Actually it is more linear than circular, the knowledge of God has a beginning and no end.
That sounds nice, but doesn't really make any sense to me. Could you explain what you mean? I'm assuming that you're saying that God is infinite, so knowledge of him is too, but that doesn't have anything to do with what I said, so I think you mean something else.
I believe God speaks to us all sometimes, but until you are born of the spirit you have no perception of God's voice so you will honestly presume you are talking to yourself. This is the point I was making is that God is real to those who seek and find Him, and the acceptance of God ultimately trumps the ignorance of God since it brings with us the prosperity of knowledge we are naturally born to seek.
Exactly. If you don't already believe in God, then you can't find him. Therefore I cannot find God until I manage to successfully delude myself into believing in him. I don't know about anyone else, but my belief is not a choice. My brain doesn't give me much option in the matter.

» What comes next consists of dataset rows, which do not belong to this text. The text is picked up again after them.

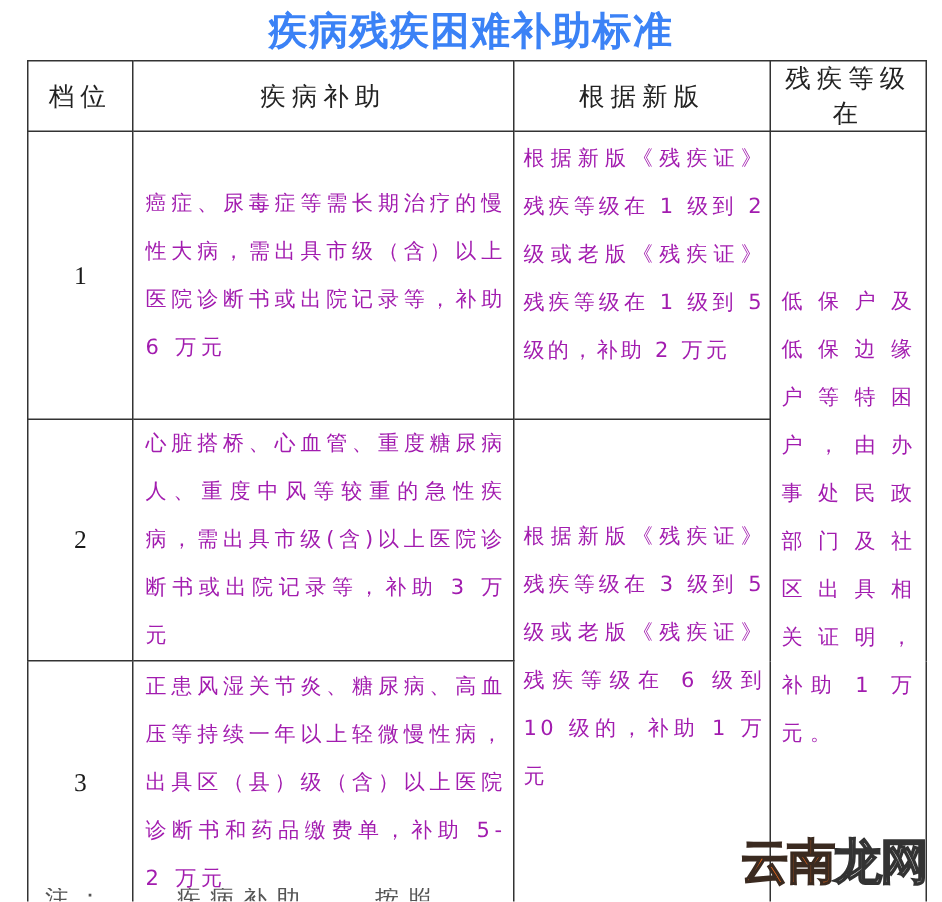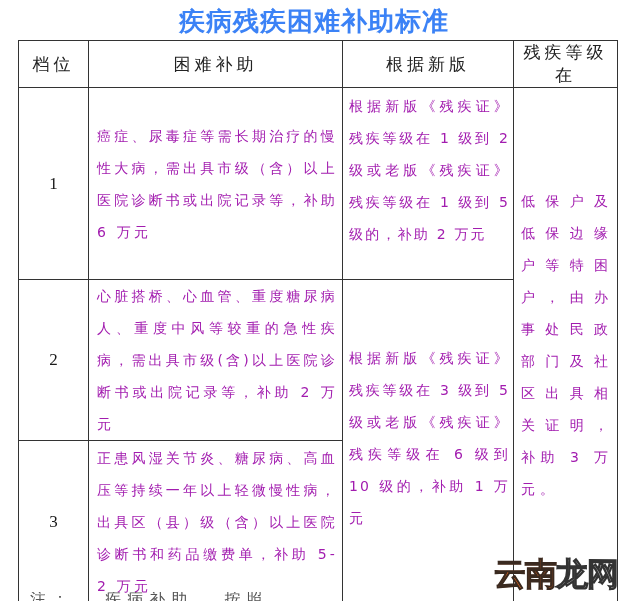--- a/index.html
+++ b/index.html
@@ -127,7 +127,7 @@
   <thead>
     <tr>
       <th>档位</th>
-      <th>困难补助</th>
+      <th>疾病补助</th>
       <th>根据新版</th>
       <th>残疾等级在</th>
     </tr>

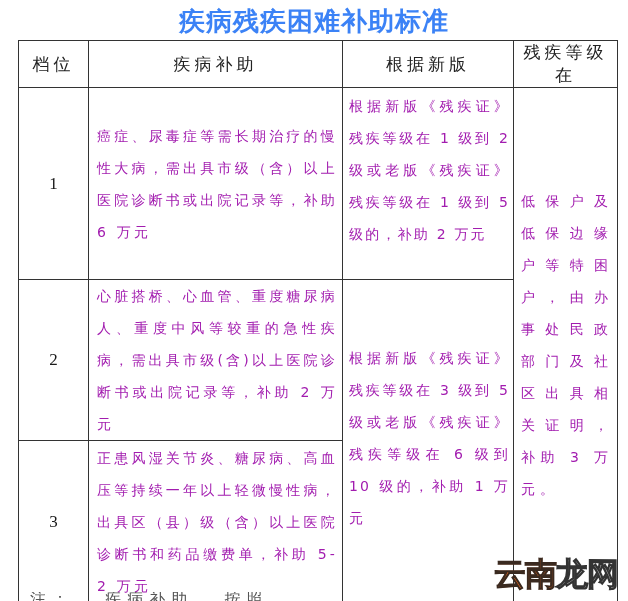--- a/index.html
+++ b/index.html
@@ -142,7 +142,7 @@
         <div class="cell-text dis">根据新版《残疾证》残疾等级在 1 级到 2 级或老版《残疾证》残疾等级在 1 级到 5 级的，补助 2 万元</div>
       </td>
       <td rowspan="3">
-        <div class="cell-text hard">低保户及低保边缘户等特困户，由办事处民政部门及社区出具相关证明，补助 3 万元。</div>
+        <div class="cell-text hard">低保户及低保边缘户等特困户，由办事处民政部门及社区出具相关证明，补助 1 万元。</div>
       </td>
     </tr>
     <tr class="r2">

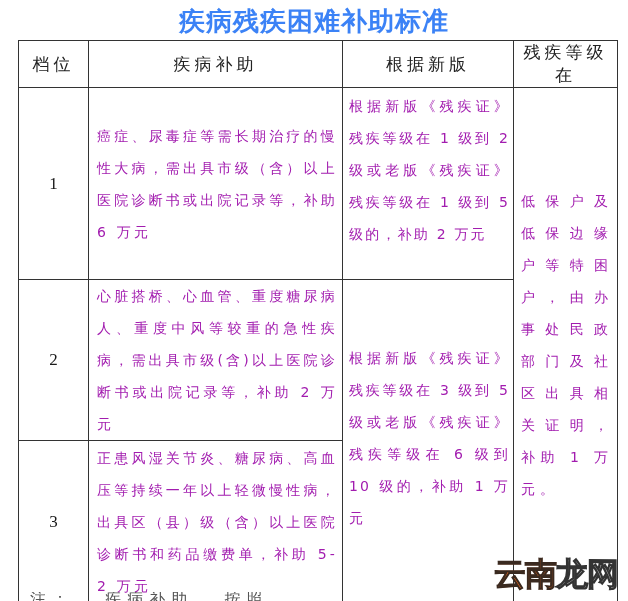--- a/index.html
+++ b/index.html
@@ -148,7 +148,7 @@
     <tr class="r2">
       <td class="tier">2</td>
       <td>
-        <div class="cell-text">心脏搭桥、心血管、重度糖尿病人、重度中风等较重的急性疾病，需出具市级(含)以上医院诊断书或出院记录等，补助 2 万元</div>
+        <div class="cell-text">心脏搭桥、心血管、重度糖尿病人、重度中风等较重的急性疾病，需出具市级(含)以上医院诊断书或出院记录等，补助 3 万元</div>
       </td>
       <td rowspan="2" class="top-align" style="padding-top:62px !important;">
         <div class="cell-text dis">根据新版《残疾证》残疾等级在 3 级到 5 级或老版《残疾证》残疾等级在 6 级到 10 级的，补助 1 万元</div>

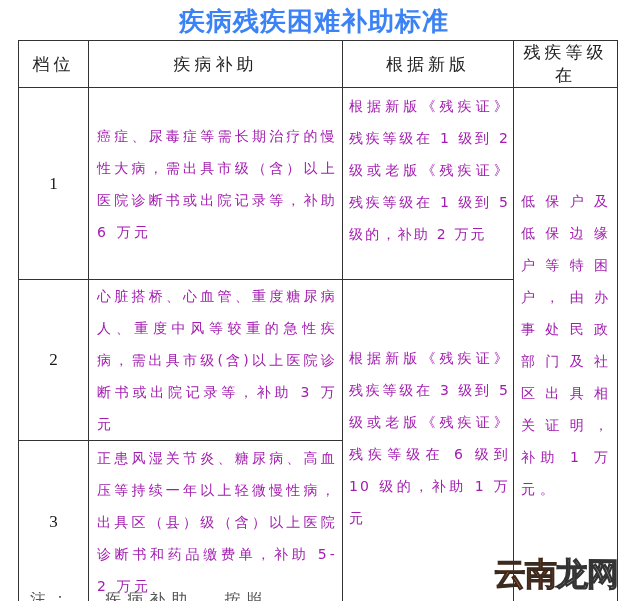--- a/index.html
+++ b/index.html
@@ -108,7 +108,7 @@
       font-size: 16px;
       line-height: 16px;
       color: #555;
-      font-family: Liberation Mono, monospace;
+      font-family: Liberation Sans, sans-serif;
       letter-spacing: 6px;
     }
   </style>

But you just accepted before that since the human has been designed there must be a designer, are you repenting from that conclusion?
I didn't accept it, I was continuing with a hypothetical line of argument because Greg did not that there is no evidence that humanity was designed, and I had no intention of debating that again. I don't want to go into detail for fear of the thread being locked for off-topic debate, but if there
is a designer, then all I can conclude is that there is a designer. There is no way of telling who or what that designer is.
So you do know the hurdle you are facing, that you are choosing to keep a closed mind to the reality of God.
I'm as closed minded about God as I am about unicorns. If someone gives me new evidence, I'll re-think my conclusions. I'm not going to try and convince myself into believing something that I don't think is true, because I can't do it. If following the evidence is being closed-minded, so be it, but that's the only way I can do it.
The world (and the Bible) is full of evidence, these are merely available resources. What matters is how we use it, which is why I was questioning your attitude, you seem to be rejecting everyone who wants to help you.
Questioning is not rejecting. Just because someone comes up to me and says "God is real" and I don't say "Oh really? You must be correct! I now believe in God" doesn't mean I'm rejecting everything you say. I'm listening, but I've heard everything people say to me before. No matter how many times the 'evidence' is repeated, it's still the same evidence. For me, the world is full of evidence that either God does not exist or he is largely redundant, so I've seen all the evidence you talk about, yet I've reached a different conclusion.
So in a way it just makes you feel good to argue for the sake of it, does it make you feel good to think you might know something about something?
I enjoy knowing and learning things, if that's what you were asking. That's why I'm learning languages, because I enjoy having the ability to speak a different language.
I just wonder when you're going to accept that whatever vast collection of knowledge a human can discover is but a drop in the ocean of the knowledge that God has.
I agree with the bolded bit. There are huge amounts of things I don't know, and I hope to learn as much as I can. I know I can't know everything, but that doesn't mean I can't learn more.
You appear to be under the impression that I've either ignored evidence or I'm rejecting it. I'm not. I've taken all the evidence I've been given, be it the Bible or the world around me, and I've used it all. I've just reached a different conclusion. I'm always open to new evidence too, I just haven't seen any for a while. The Bible isn't going to change, so I've got all the evidence I can from that, so I just have to wait to see what we discover about the universe, and incorporate that into my views.
Atheism isn't a rejection of theism. It's just a different conclusion.